## [INSTRUCTIONS FOR THE TASK]
This task asks for the lines from the one with "background: #84cc16 ->" to the final line below, repeated exactly, with pictures omitted.

## [Web page revision data]

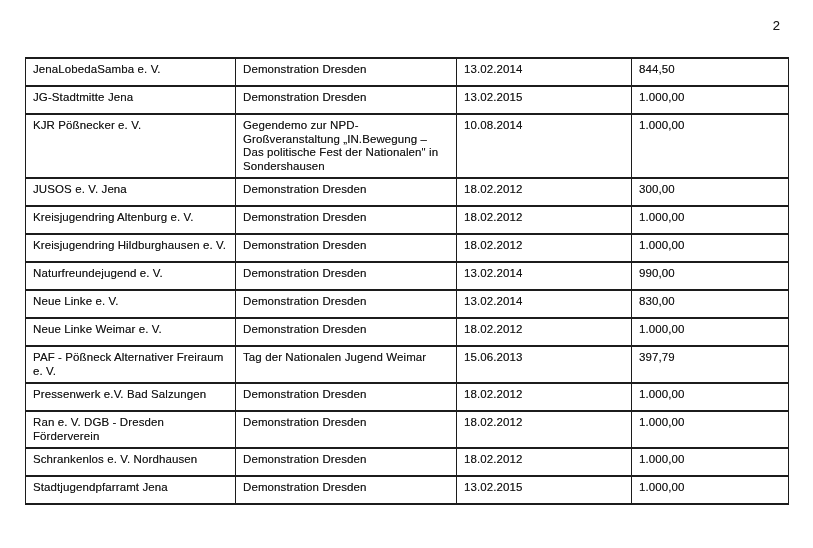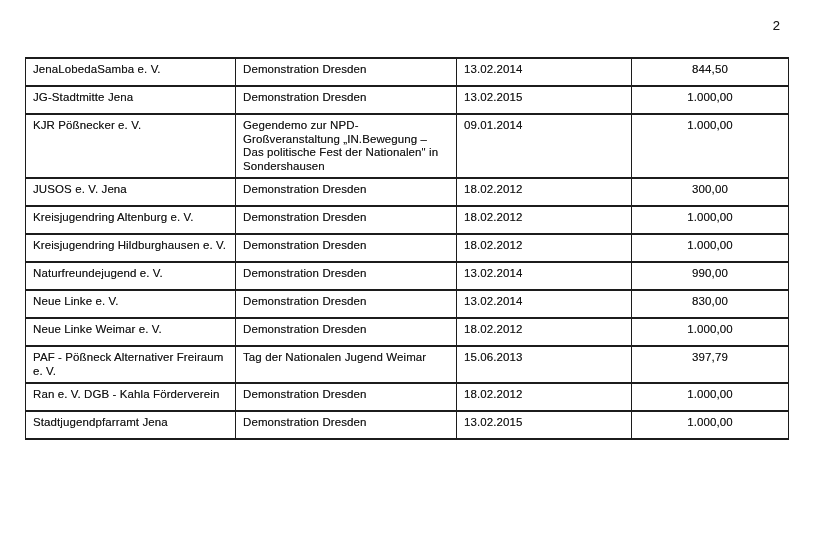"844,50" td.cell-amount { text-align: center -> left }
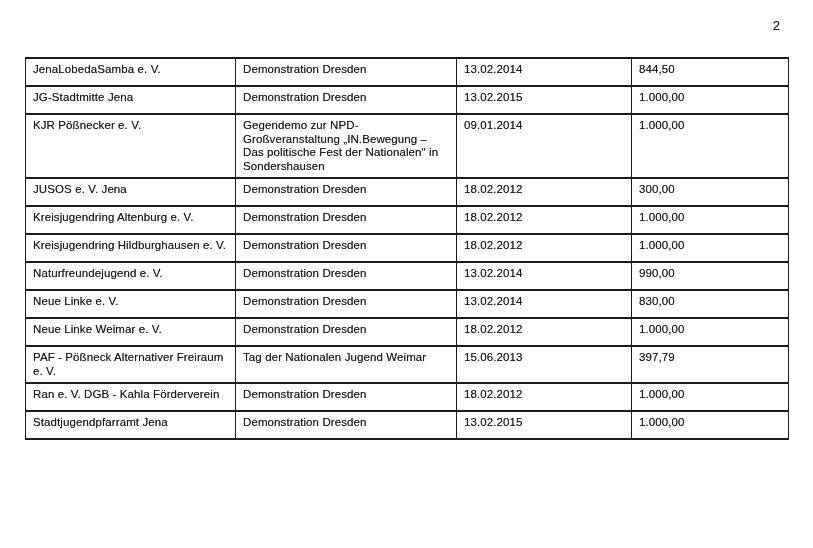"09.01.2014" td.cell-date { text: 09.01.2014 -> 10.08.2014 }
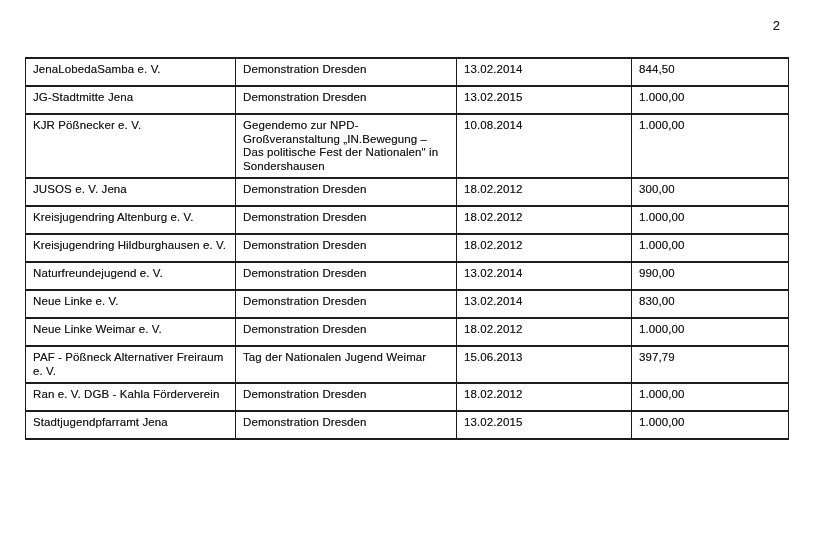"Pressenwerk e.V. Bad Salzungen" tr { html: none -> <tr> <td>Pressenwerk e.V. Bad Salzungen</td> <td>Demonstration Dresden</td> <td>18.02.2012</td> <td>1.000,00</td> </tr> }
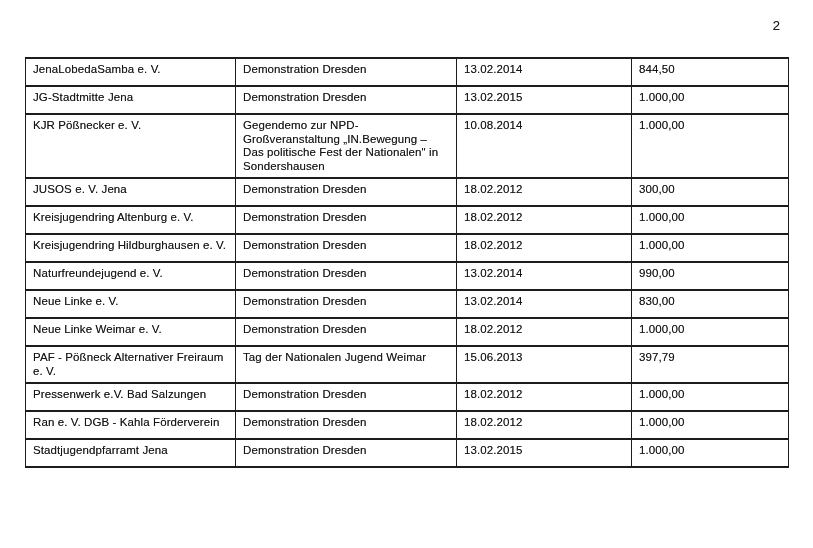"Ran e. V. DGB -" td.cell-org { text: Kahla -> Dresden }
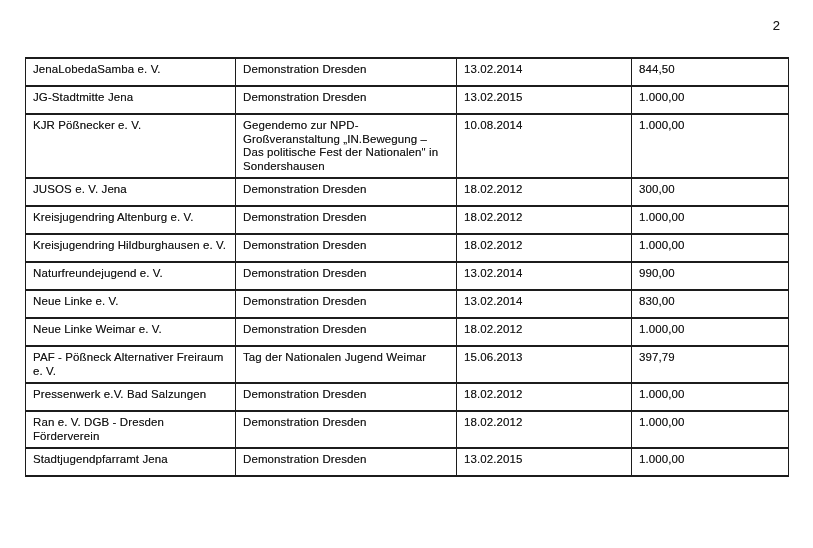"Schrankenlos e. V. Nordhausen" tr { html: none -> <tr> <td>Schrankenlos e. V. Nordhausen</td> <td>Demonstration Dresden</td> <td>18.02.2012</td> <td>1.000,00</td> </tr> }
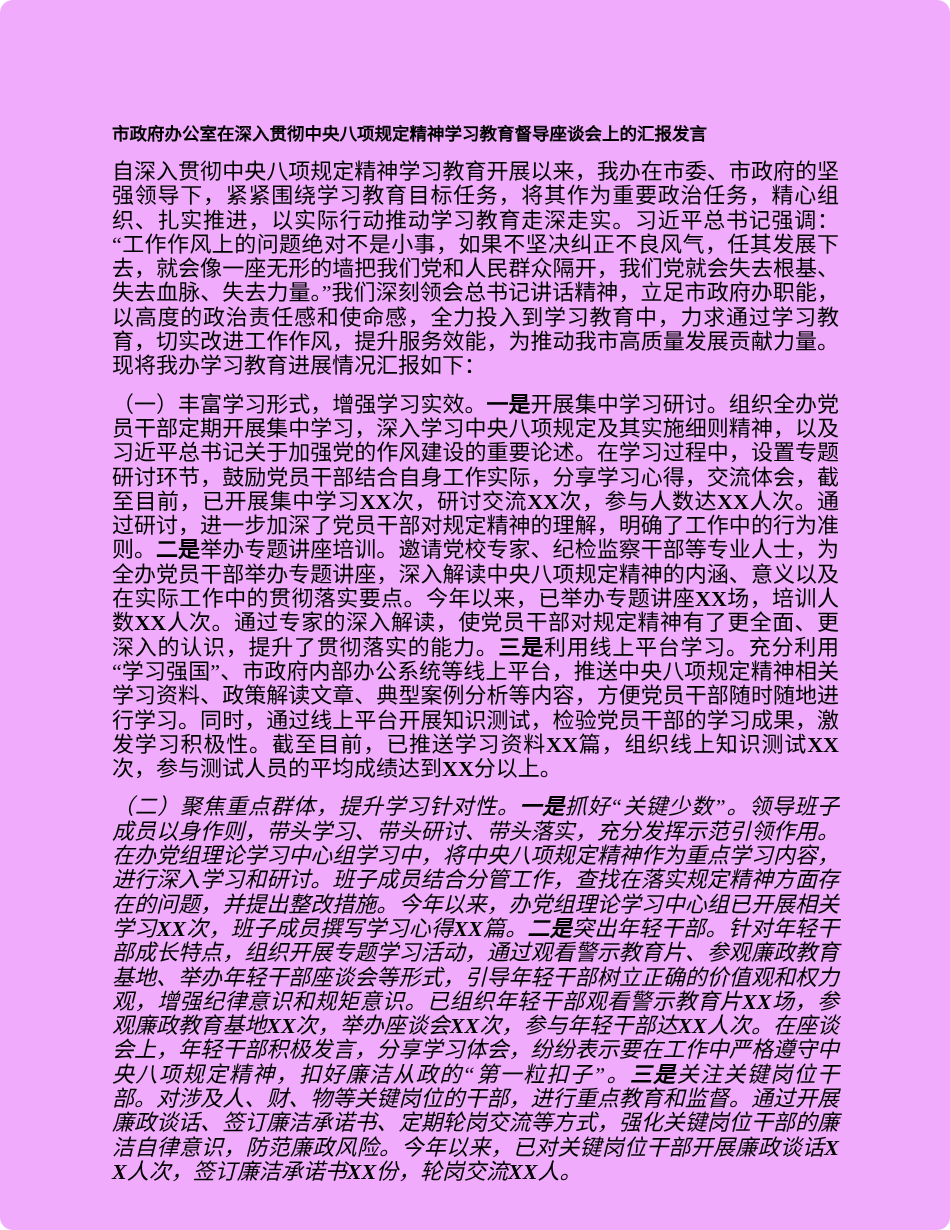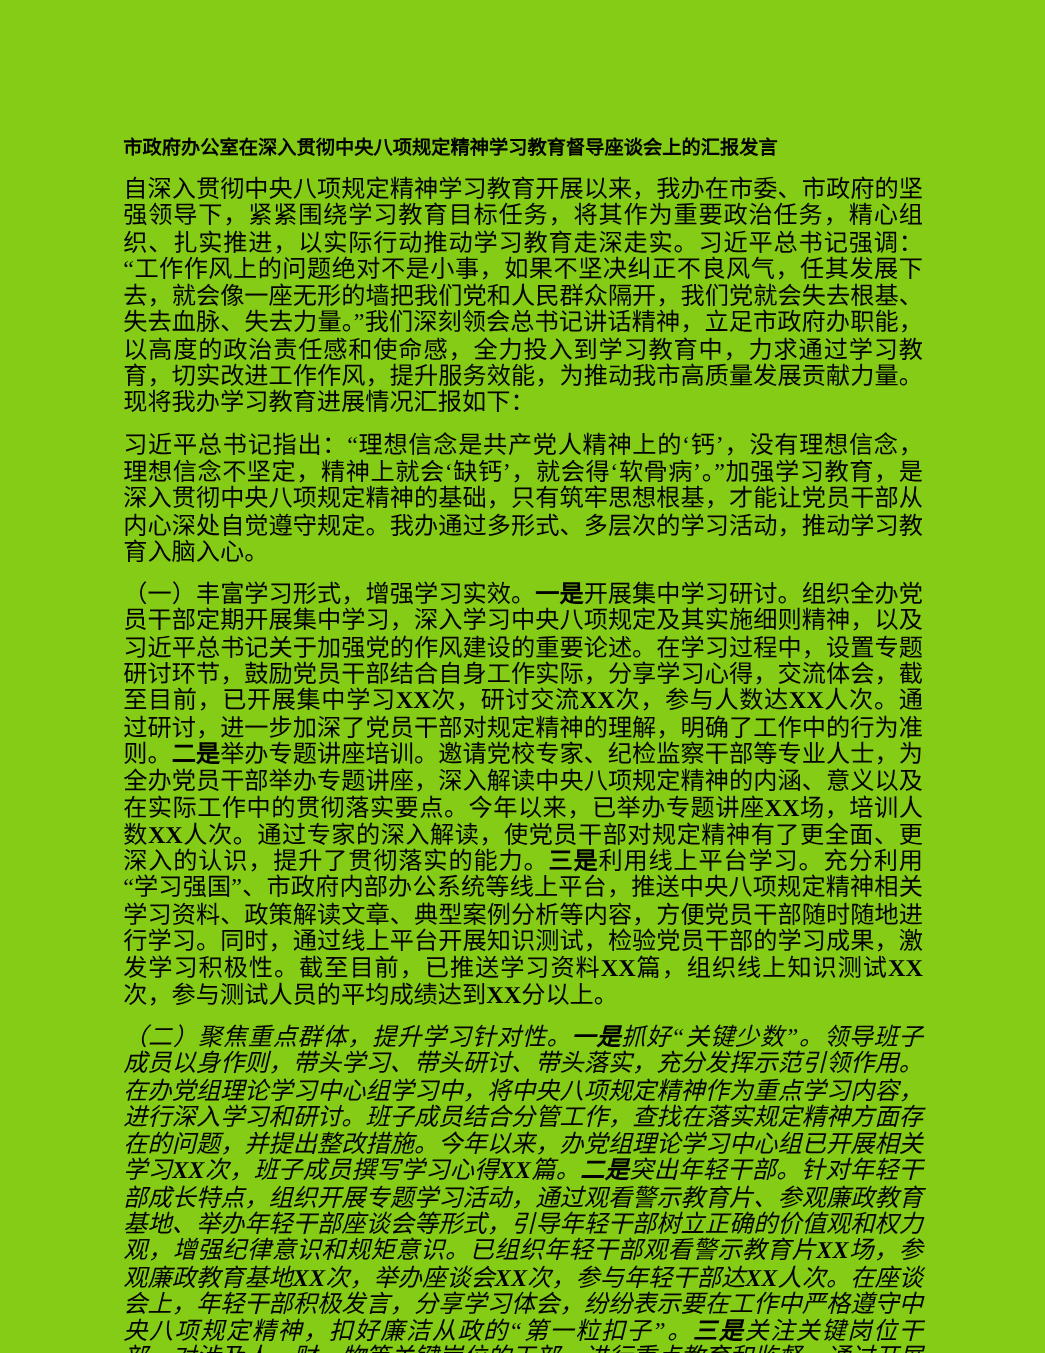"市政府办公室在深入贯彻中央八项规定精神学习教育督导座谈会上的汇报发言" .page { background: #84cc16 -> #f0abfc; border-radius: none -> 13px }
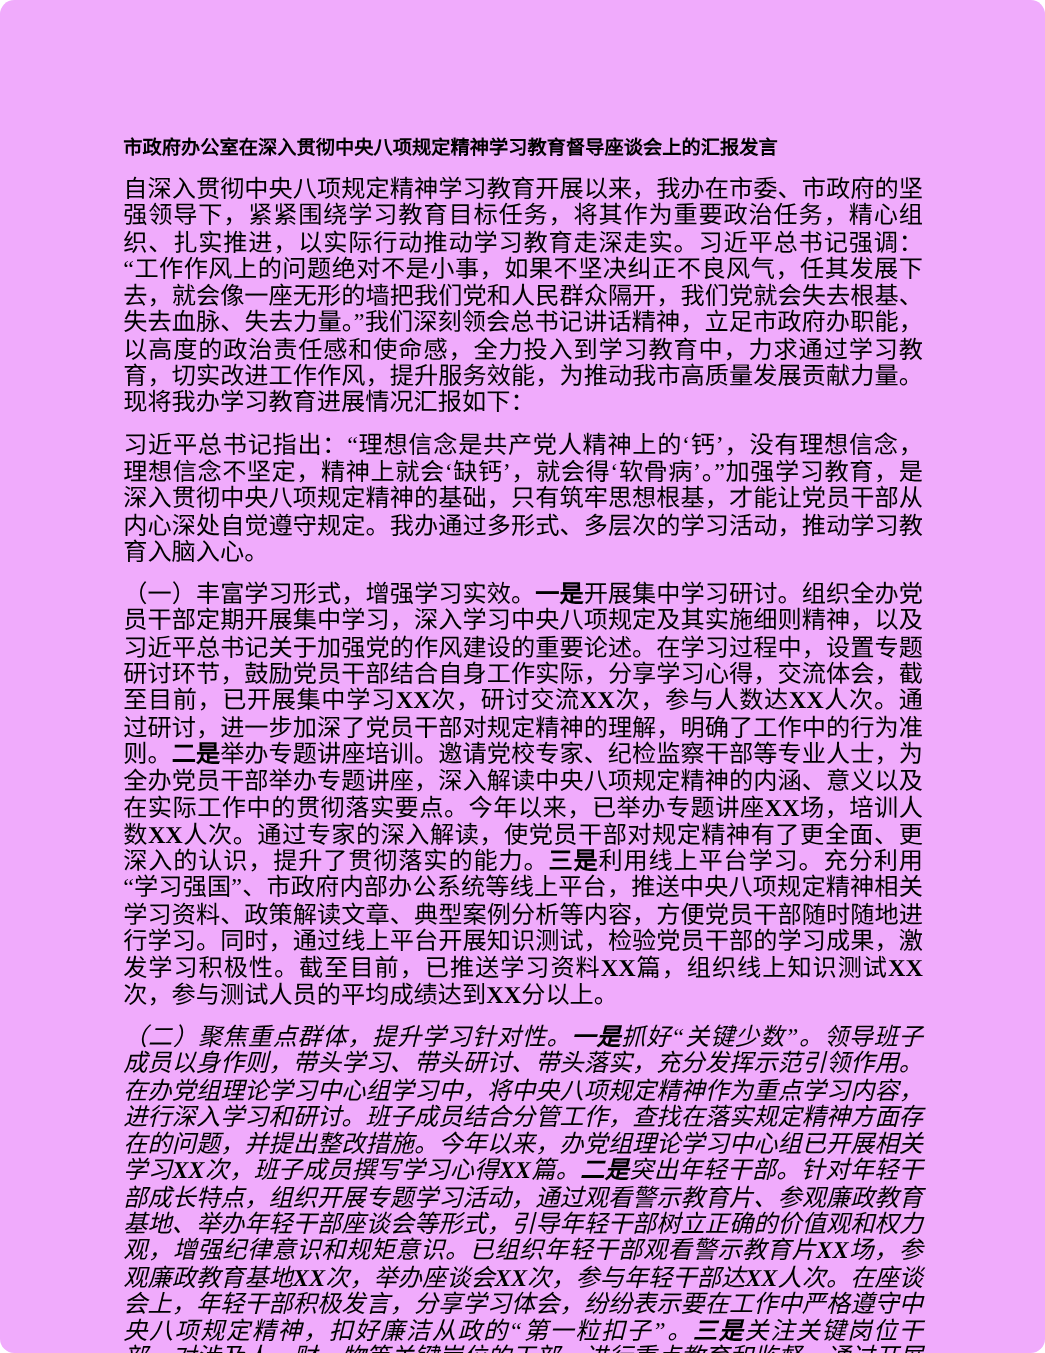"习近平总书记指出：“理想信念是共产党人精神上的‘钙’，没有理想信念，理想信念不坚" p.para { html: <p>习近平总书记指出：“理想信念是共产党人精神上的‘钙’，没有理想信念，理想信念不坚定，精神上就会‘缺钙’，就会得‘软骨病’。”加强学习教育，是深入贯彻中央八项规定精神的基础，只有筑牢思想根基，才能让党员干部从内心深处自觉遵守规定。我办通过多形式、多层次的学习活动，推动学习教育入脑入心。</p> -> none }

## [EXPECTED OUTPUT]
"市政府办公室在深入贯彻中央八项规定精神学习教育督导座谈会上的汇报发言" .page { background: #84cc16 -> #f0abfc; border-radius: none -> 13px }
"习近平总书记指出：“理想信念是共产党人精神上的‘钙’，没有理想信念，理想信念不坚" p.para { html: <p>习近平总书记指出：“理想信念是共产党人精神上的‘钙’，没有理想信念，理想信念不坚定，精神上就会‘缺钙’，就会得‘软骨病’。”加强学习教育，是深入贯彻中央八项规定精神的基础，只有筑牢思想根基，才能让党员干部从内心深处自觉遵守规定。我办通过多形式、多层次的学习活动，推动学习教育入脑入心。</p> -> none }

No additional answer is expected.